What Happens in the Body
Secondary traumatic stress isn’t purely psychological. Chronic trauma exposure, whether direct or indirect, affects the body’s stress response system. The network connecting your brain’s fear centers to your hormonal stress response can shift toward a state of heightened reactivity. Over time, this may lead to changes in cortisol patterns. Research on trauma exposure generally suggests a pattern where initial trauma causes a short-term spike in cortisol, followed by a longer-term decrease, essentially a downregulation of the stress system that paradoxically increases vulnerability to further trauma-related symptoms.

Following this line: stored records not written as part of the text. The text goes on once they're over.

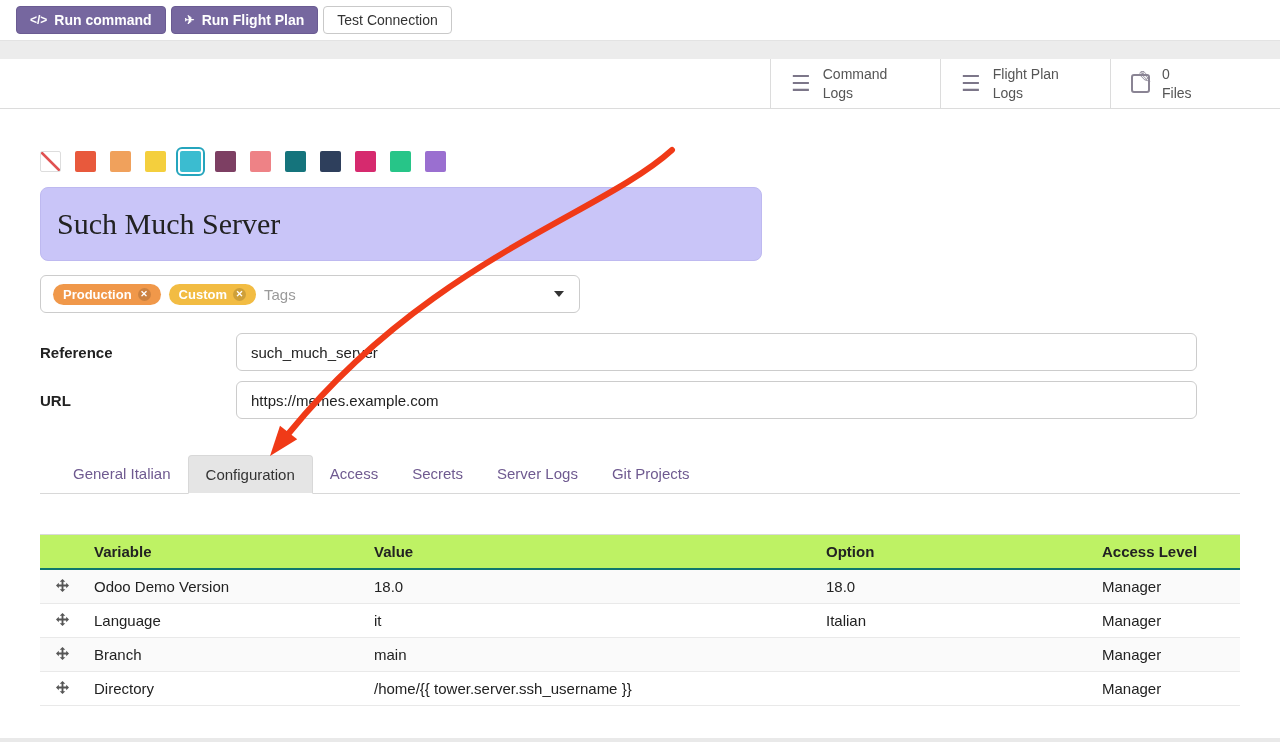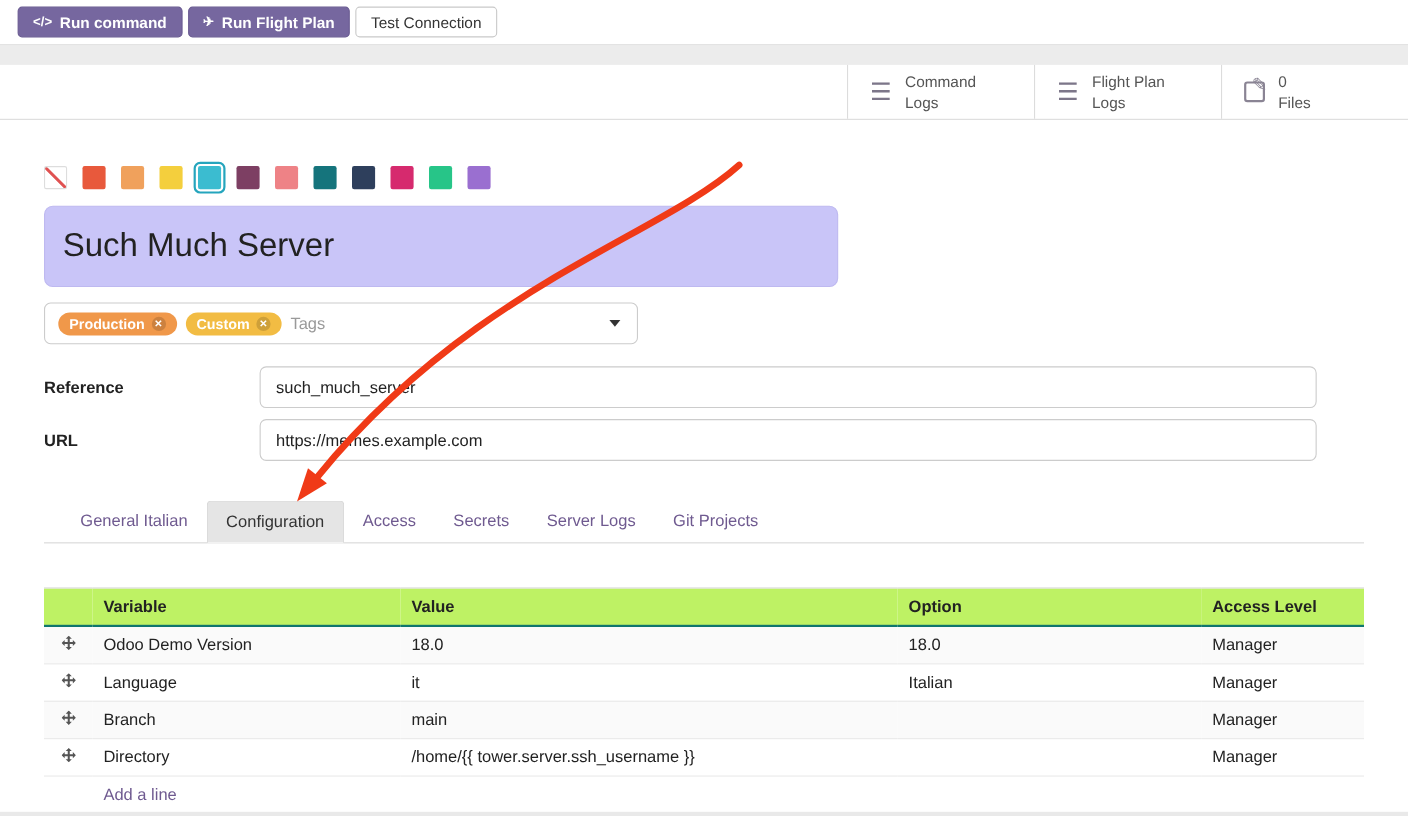--- a/index.html
+++ b/index.html
@@ -33,21 +33,21 @@
   .content { padding:0 40px; position:relative; }
 
   .swatches { margin-top:42px; display:flex; gap:14px; align-items:center; }
   .swatch { width:21px; height:21px; border-radius:2px; cursor:pointer; }
   .swatch.none { border:1px solid #ddd;
     background:linear-gradient(to top right, #fff 44%, #e05252 46%, #e05252 54%, #fff 56%); }
   .swatch.selected { outline:2px solid #25a5bd; outline-offset:2px; }
 
   .title-row { margin-top:15px; display:flex; align-items:flex-start; }
   .title-input { width:722px; height:74px; background:#c9c5f8; border:1px solid #beb9f0;
-    border-radius:8px; font-size:30px; color:#222; padding:0 16px; display:flex; align-items:center; }
+    border-radius:8px; font-size:30px; color:#222; padding:0 16px; display:flex; align-items:center;font-family:Liberation Serif, serif; }
   .status-card { margin-left:6px; width:108px; min-height:66px; background:#fff;
     border:1px solid #e3e3e3; border-radius:8px; box-shadow:0 1px 4px rgba(0,0,0,.1);
     padding:9px 10px; display:flex; gap:7px; }
   .status-text { font-weight:700; font-size:15px; color:#333; width:47px; line-height:1.25; word-break:break-all; }
   .status-dot { width:13px; height:13px; border-radius:50%; background:#39a935; margin-top:3px; flex:none; }
 
   .tags-box { margin-top:14px; width:540px; height:38px; border:1px solid #ccc; border-radius:6px;
     display:flex; align-items:center; gap:8px; padding:0 12px; position:relative; background:#fff; }
   .tag-pill { display:inline-flex; align-items:center; gap:6px; color:#fff; font-weight:700;
     font-size:13px; padding:3px 10px; border-radius:12px; cursor:default; }
@@ -228,25 +228,20 @@
           <td class="handle-cell">
             <svg width="13" height="13" viewBox="0 0 14 14">
                 <path d="M7 0 L10 3 H8 V6 H11 V4 L14 7 L11 10 V8 H8 V11 H10 L7 14 L4 11 H6 V8 H3 V10 L0 7 L3 4 V6 H6 V3 H4 Z" fill="#555"></path>
               </svg>
           </td>
           <td>Directory</td>
           <td>/home/{{ tower.server.ssh_username }}</td>
           <td></td>
           <td>Manager</td>
         </tr>
-        <tr>
-          <td colspan="5" class="add-line-cell">
-            <span class="add-line">Add a line</span>
-          </td>
-        </tr>
       </tbody>
     </table>
   </div>
 </div>
 
 <svg class="arrow-overlay" width="1280" height="742" viewBox="0 0 1280 742">
   <path d="M 672 150 C 600 215 430 260 289 433" stroke="#f03a17" stroke-width="6" fill="none" stroke-linecap="round"></path>
   <polygon points="270,456 280,425.7 297.2,439.3" fill="#f03a17"></polygon>
 </svg>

In practical terms, this means people with secondary traumatic stress may notice physical symptoms alongside the psychological ones: disrupted sleep, chronic tension, headaches, gastrointestinal problems, and a general sense that their body is stuck in a state of alertness even when they’re safe.
How It’s Measured
The most widely used screening tool is the Professional Quality of Life Scale (ProQOL), developed with data from over 3,000 people. It measures three dimensions: compassion satisfaction (the positive feelings you get from helping), burnout, and compassion fatigue, which includes secondary traumatic stress. The Secondary Traumatic Stress Scale (STSS) is another validated tool that focuses specifically on STS symptoms. Neither replaces a full clinical evaluation, but both can help you gauge whether what you’re experiencing has crossed from normal work stress into something more serious.

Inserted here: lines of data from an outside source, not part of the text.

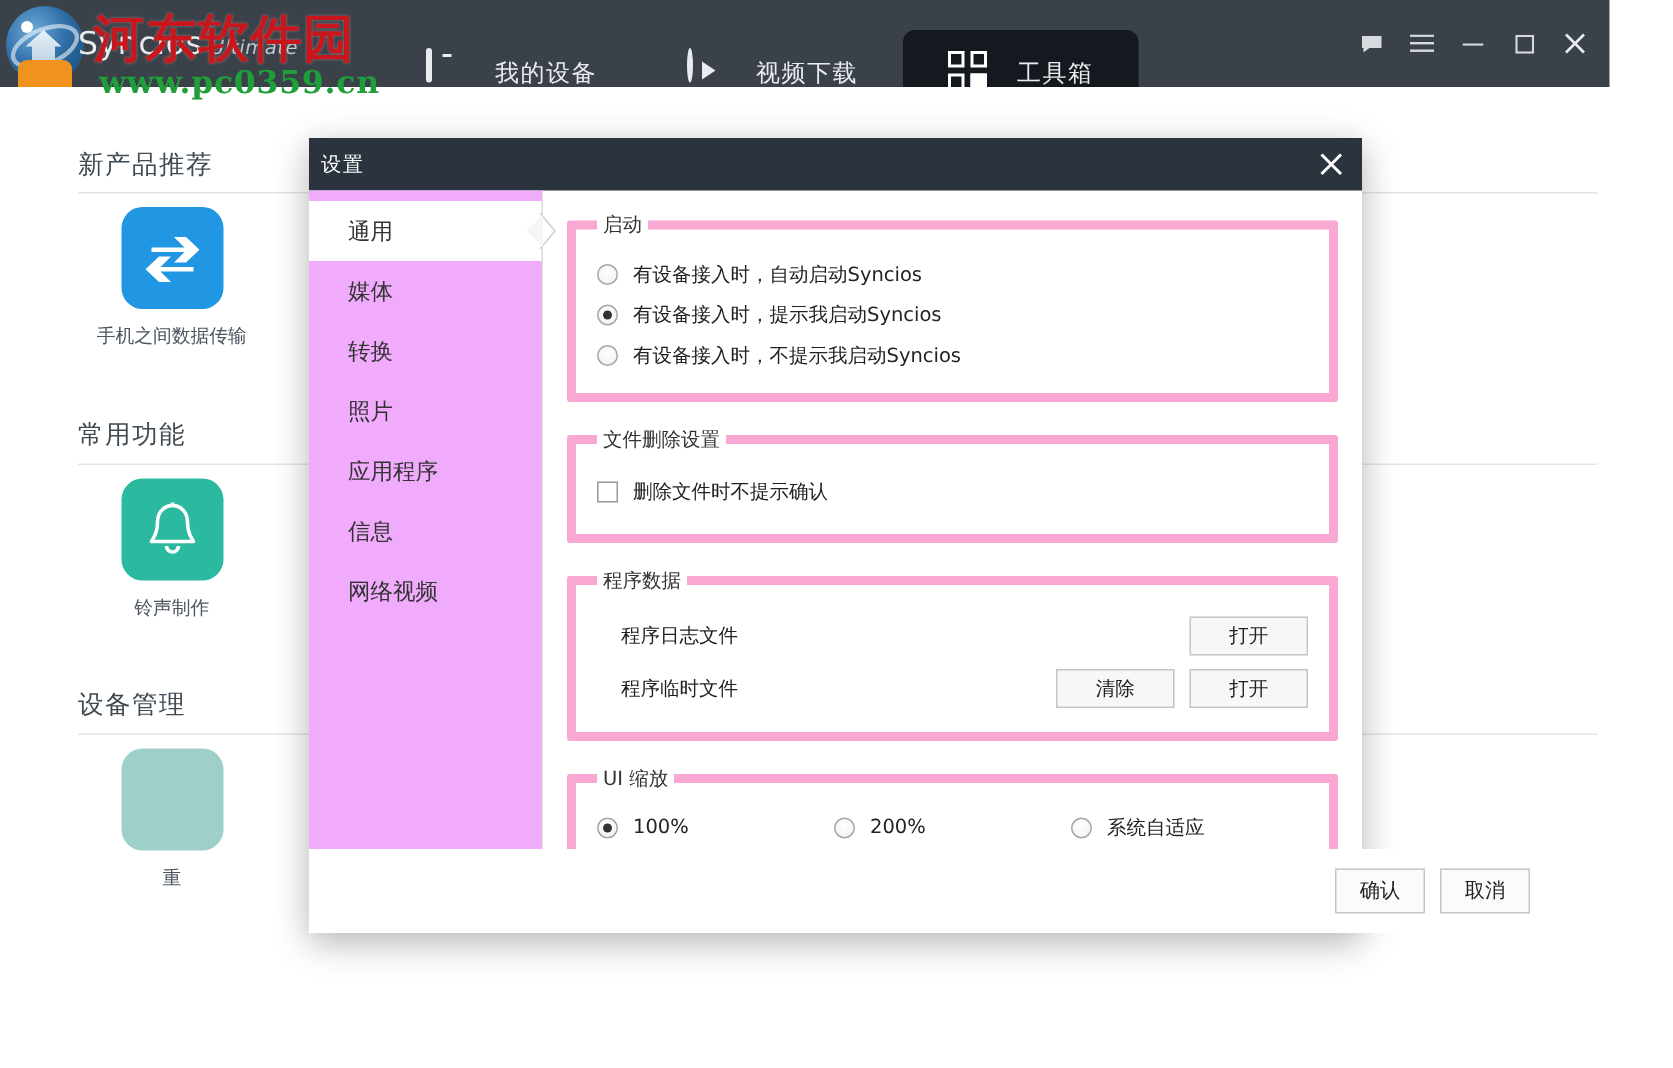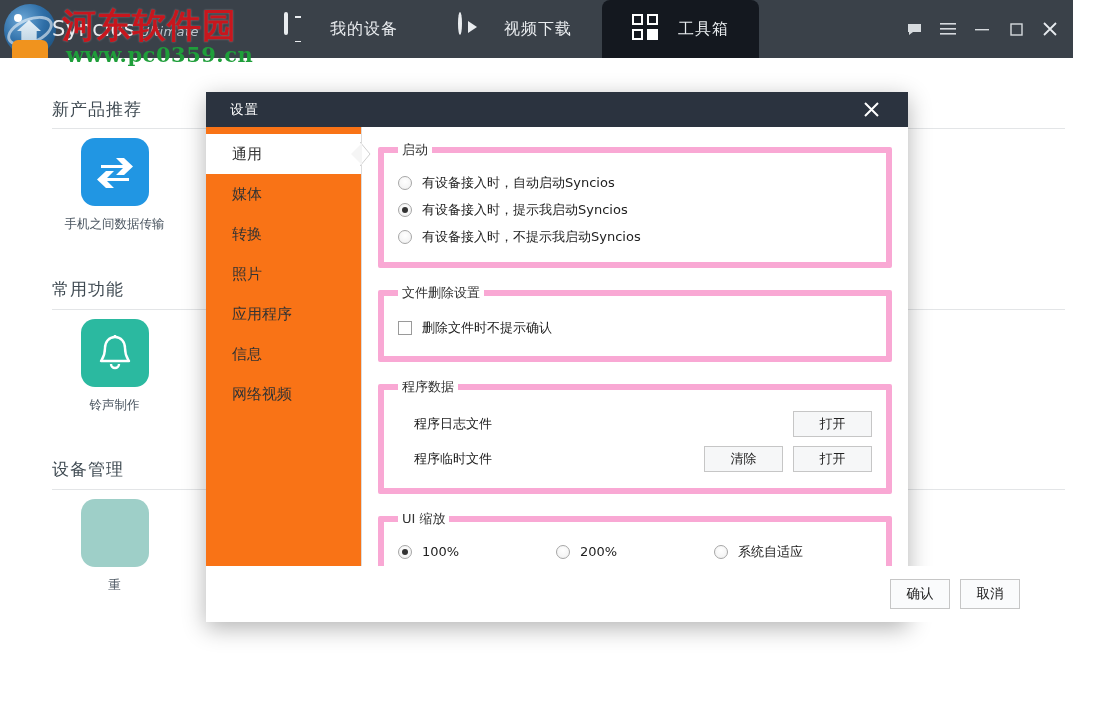--- a/index.html
+++ b/index.html
@@ -62,21 +62,21 @@
     pointer-events: none;
   }
   .watermark-url {
     position: absolute; left: 66px; top: 42px; z-index: 4;
     font-family: "DejaVu Serif", "Liberation Serif", serif;
     font-size: 21px; font-weight: bold; color: #1f9e3a;
     letter-spacing: .5px;
     pointer-events: none;
   }
 
-  .navtabs { display: flex; align-items: stretch; margin-left: 4px; }
+  .navtabs { display: flex; align-items: stretch; margin-left: 4px; margin-top: 20px; }
   .navtab {
     display: flex; align-items: center; gap: 18px;
     padding: 0 30px; height: 58px; cursor: pointer;
     color: #e9ecef; font-size: 16px;
     border-radius: 8px 8px 0 0;
   }
   .navtab.active { background: #14181f; }
   .navtab .label { font-size: 16px; letter-spacing: 1px; }
   .ico { width: 28px; height: 30px; position: relative; flex: 0 0 auto; }
 
@@ -152,29 +152,29 @@
   }
 
   
   .overlay-dialog {
     position: absolute; left: 206px; top: 92px; width: 702px; height: 530px;
     background: #ffffff;
     box-shadow: 0 6px 22px rgba(0,0,0,0.30);
   }
   .dlg-title {
     height: 35px; background: #2b333f; display: flex; align-items: center;
-    padding: 0 24px; color: #ffffff; font-size: 13.5px; letter-spacing: 1px;
+    padding: 0 8px; color: #ffffff; font-size: 13.5px; letter-spacing: 1px;
   }
   .dlg-close {
     margin-left: auto; width: 26px; height: 26px; display: flex;
     align-items: center; justify-content: center; cursor: pointer; color: #ffffff;
   }
   .dlg-body { display: flex; height: 495px; }
   .dlg-side {
-    width: 158px; background: #f97316; border-right: 1px solid #dcdcdc;
+    width: 158px; background: #f0abfc; border-right: 1px solid #dcdcdc;
     padding-top: 7px; position: relative;
   }
   .side-item {
     height: 40px; display: flex; align-items: center; padding-left: 26px;
     font-size: 15px; color: #333333; cursor: pointer; position: relative;
   }
   .side-item.active { background: #ffffff; }
   .side-item.active::after {
     content: ""; position: absolute; right: -1px; top: 9px;
     width: 11px; height: 22px;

Managing and Reducing Secondary Trauma
In 2024, the American Psychological Association published its first set of consensus principles for secondary traumatic stress, outlining 14 guidelines split evenly between what individuals can do and what organizations should provide. This marked a significant step, as the field had previously lacked a unified framework for addressing STS.
At the individual level, the strategies that help are largely what you’d expect from trauma-informed care turned inward: maintaining strong social connections outside of work, setting boundaries around trauma exposure, engaging in regular physical activity, and building self-awareness about early warning signs. Peer debriefing, where you process difficult cases with a trusted colleague, consistently shows up in research as one of the most effective immediate strategies.
At the organizational level, the evidence points to several protective factors. Regular, high-quality clinical supervision within a supportive relationship is central. Balanced and diverse caseloads matter: rotating between trauma-heavy cases and other types of work reduces cumulative exposure. Job sharing, professional development opportunities, and varied responsibilities (mixing direct practice with teaching, supervision, or research) all serve as buffers. Perhaps most importantly, workplaces that openly acknowledge secondary traumatic stress as a real and expected occupational hazard, rather than treating it as a personal failing, see lower rates among their staff.
The absence of these supports makes a measurable difference. High caseload demands and unsupportive work environments are consistently identified as risk factors. Organizations have both an ethical and practical responsibility here: professionals who develop secondary traumatic stress provide lower-quality care to the traumatized populations they serve, creating a cycle that harms everyone involved.